The scope of judicial review against a departmental inquiry is very limited and it is not in the nature of an appeal or a review on the merits of the decision; which is not permissible. If the decision-making process is legitimate and the findings are based on relevant materials, then there is little scope for interference even if this Court feels otherwise. If the records reveal that the findings are based on some evidence, there is no question of a re-appreciation by this Court to arrive at an independent finding, contrary to that arrived at by the disciplinary authority. The very same principle applies in the case of a punishment and the examination is only on the question of proportionality. An interference can be made under Article 226 only if the punishment imposed is found to be disproportionate to the gravity of the offence alleged. 32. In the present case, as we held, there is little evidence on the two charges levelled against the delinquent but, there is sufficient evidence to find misappropriation of amounts in the first charge levelled against the delinquent.
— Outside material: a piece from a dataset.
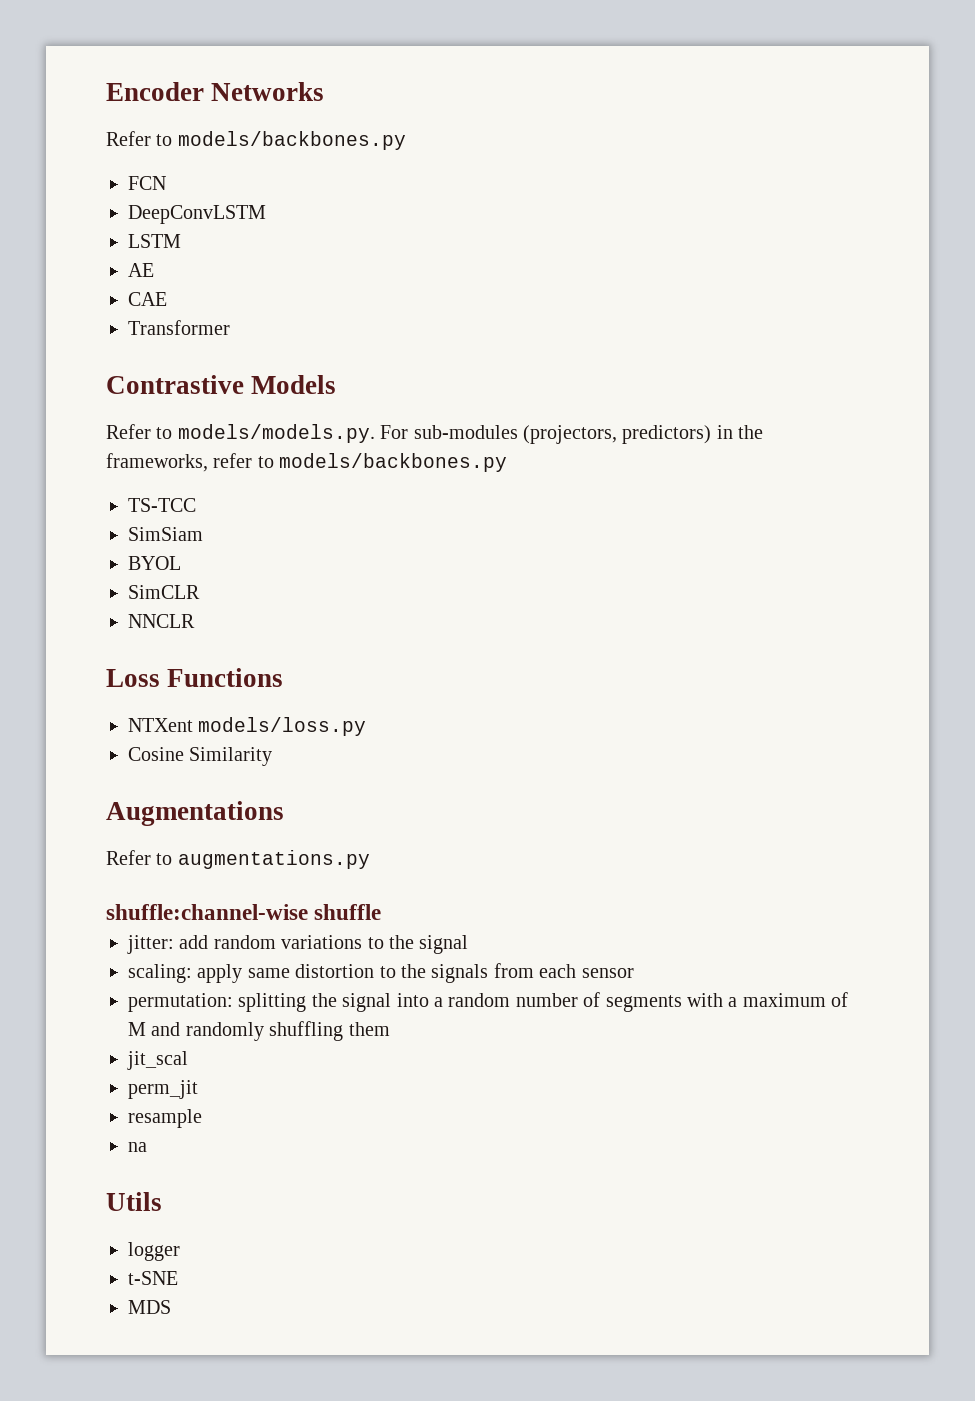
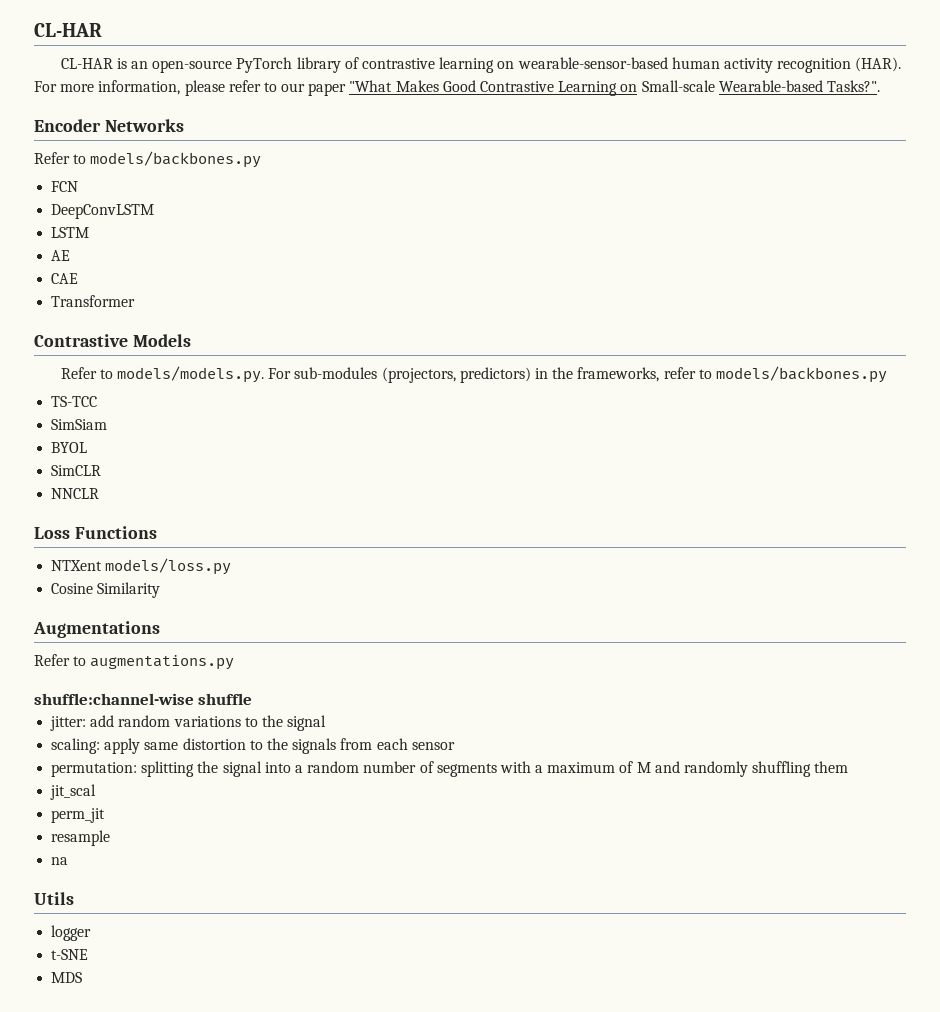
(106, 91) none -> [34,23,102,37] [60,57,902,73] [34,80,880,96] CL-HAR // CL-HAR is an open-source PyTorch library of contrastive learning on wearable-sensor-based human activity recognition (HAR). For more information, please refer to our paper "What Makes Good Contrastive Learning on Small-scale Wearable-based Tasks?". //

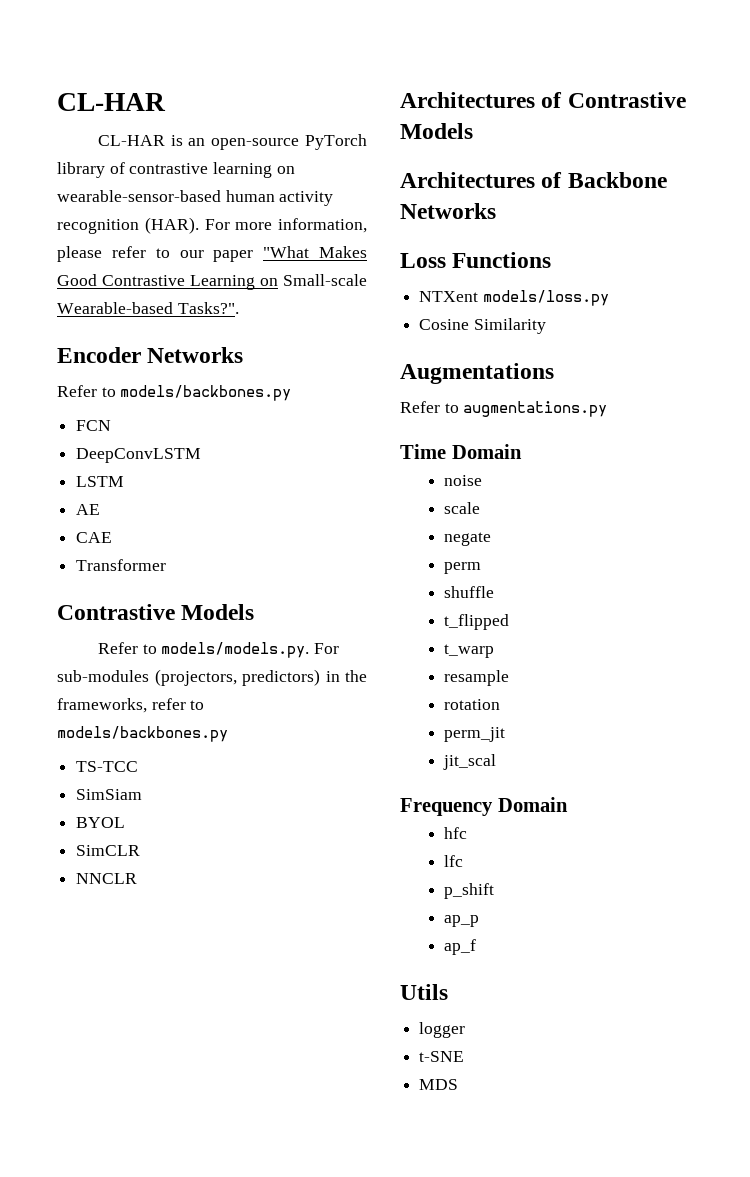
(100, 493) none -> [400,92,686,108] [400,123,473,139] [400,172,667,188] [400,203,496,219] // Architectures of Contrastive Models // Architectures of Backbone Networks
[34,693,253,705] [50,715,327,731] [51,738,455,754] [51,761,849,777] [50,784,97,800] [51,808,106,823] [51,830,111,846] [51,857,69,865] shuffle:channel-wise shuffle // jitter: add random variations to the signal // scaling: apply same distortion to the signals from each sensor // permutation: splitting the signal into a random number of segments with a maximum of M and randomly shuffling them // jit_scal // perm_jit // resample // na -> [400,444,522,459] [444,475,483,486] [444,502,481,514] [444,532,492,546] [444,562,482,574] [444,586,495,598] [444,614,510,630] [444,644,495,658] [444,670,510,686] [444,699,501,710] [444,727,506,742] [443,754,497,770] [400,797,568,816] [444,827,468,839] [444,855,464,867] [444,883,495,899] [444,915,480,927] [444,939,477,955] Time Domain // noise // scale // negate // perm // shuffle // t_flipped // t_warp // resample // rotation // perm_jit // jit_scal // Frequency Domain // hfc // lfc // p_shift // ap_p // ap_f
The delinquent was an Administrative Officer of the Respondent- Company, who was responsible for the financial transactions which arise on the business of the Company. The appellant has a responsibility coupled with the duty to work with absolute integrity without causing prejudice to the Company and its interests. The appellant has failed to do the same by raising false claims for lunch provided at agents/clients meetings, and appropriating the money withdrawn from the Company, which is clear from the fact that the same has been deposited in the account of the appellant. The appellant also had claimed T.E. twice for the same expense incurred, the charge at Article-I which stood proved, justifies the order of dismissal. 33. Though we find jurisdiction to entertain the writ petition, we find absolutely no reason to interfere with the order of dismissal. We reject the appeal. Partha Sarthy, J. – I agree.